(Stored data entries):
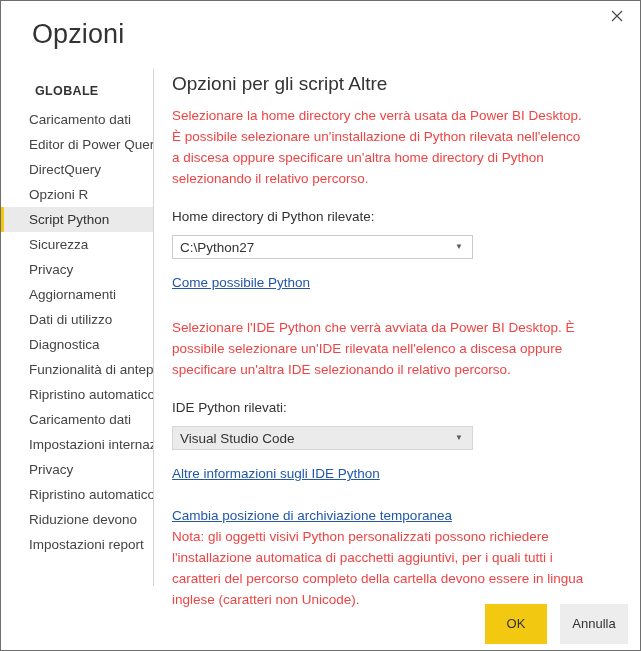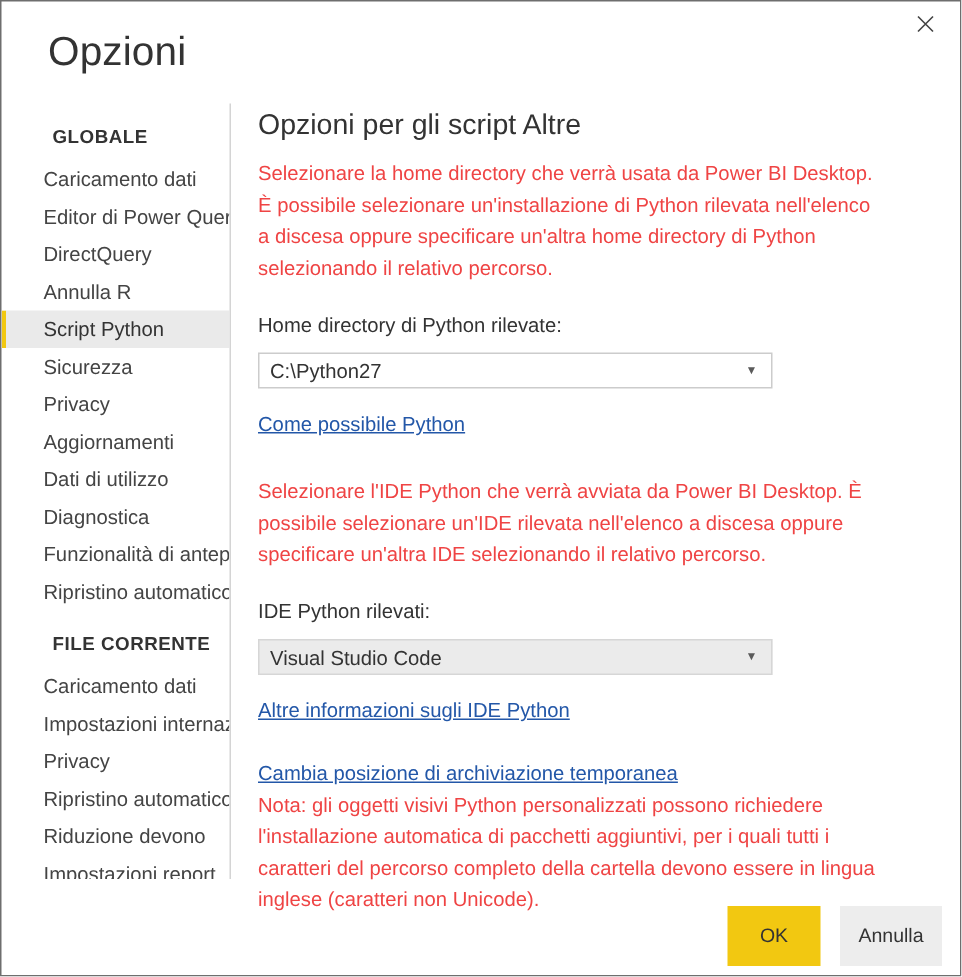--- a/index.html
+++ b/index.html
@@ -130,21 +130,21 @@
   }
   .field-label {
     font-size: 13.5px;
     color: #333333;
     line-height: 20px;
     margin: 0;
   }
   .combo {
     position: relative;
     box-sizing: border-box;
-    width: 343px;
+    width: 301px;
     height: 24px;
     display: flex;
     align-items: center;
     font-size: 13.5px;
     color: #333333;
     padding-left: 7px;
     cursor: pointer;
     user-select: none;
   }
   .combo.light {
@@ -226,30 +226,29 @@
         </svg>
       </span>
     </button>
   </div>
 
   <nav class="sidebar" id="sidebar">
       <div class="section-head first">GLOBALE</div>
       <div class="nav-item">Caricamento dati</div>
       <div class="nav-item">Editor di Power Query</div>
       <div class="nav-item">DirectQuery</div>
-      <div class="nav-item">Annulla R</div>
+      <div class="nav-item">Opzioni R</div>
       <div class="nav-item selected">Script Python</div>
       <div class="nav-item">Sicurezza</div>
       <div class="nav-item">Privacy</div>
       <div class="nav-item">Aggiornamenti</div>
       <div class="nav-item">Dati di utilizzo</div>
       <div class="nav-item">Diagnostica</div>
       <div class="nav-item">Funzionalità di anteprima</div>
       <div class="nav-item">Ripristino automatico</div>
-      <div class="section-head">FILE CORRENTE</div>
       <div class="nav-item">Caricamento dati</div>
       <div class="nav-item">Impostazioni internazionali</div>
       <div class="nav-item">Privacy</div>
       <div class="nav-item">Ripristino automatico</div>
       <div class="nav-item">Riduzione devono</div>
       <div class="nav-item">Impostazioni report</div>
     </nav>
   <div class="sidebar-divider"></div>
 
   <main class="content">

(Work instructions): Return every line of the entries above that the string "Impostazioni" appears in.

(Answer below):
       <div class="nav-item">Impostazioni internazionali</div>
       <div class="nav-item">Impostazioni report</div>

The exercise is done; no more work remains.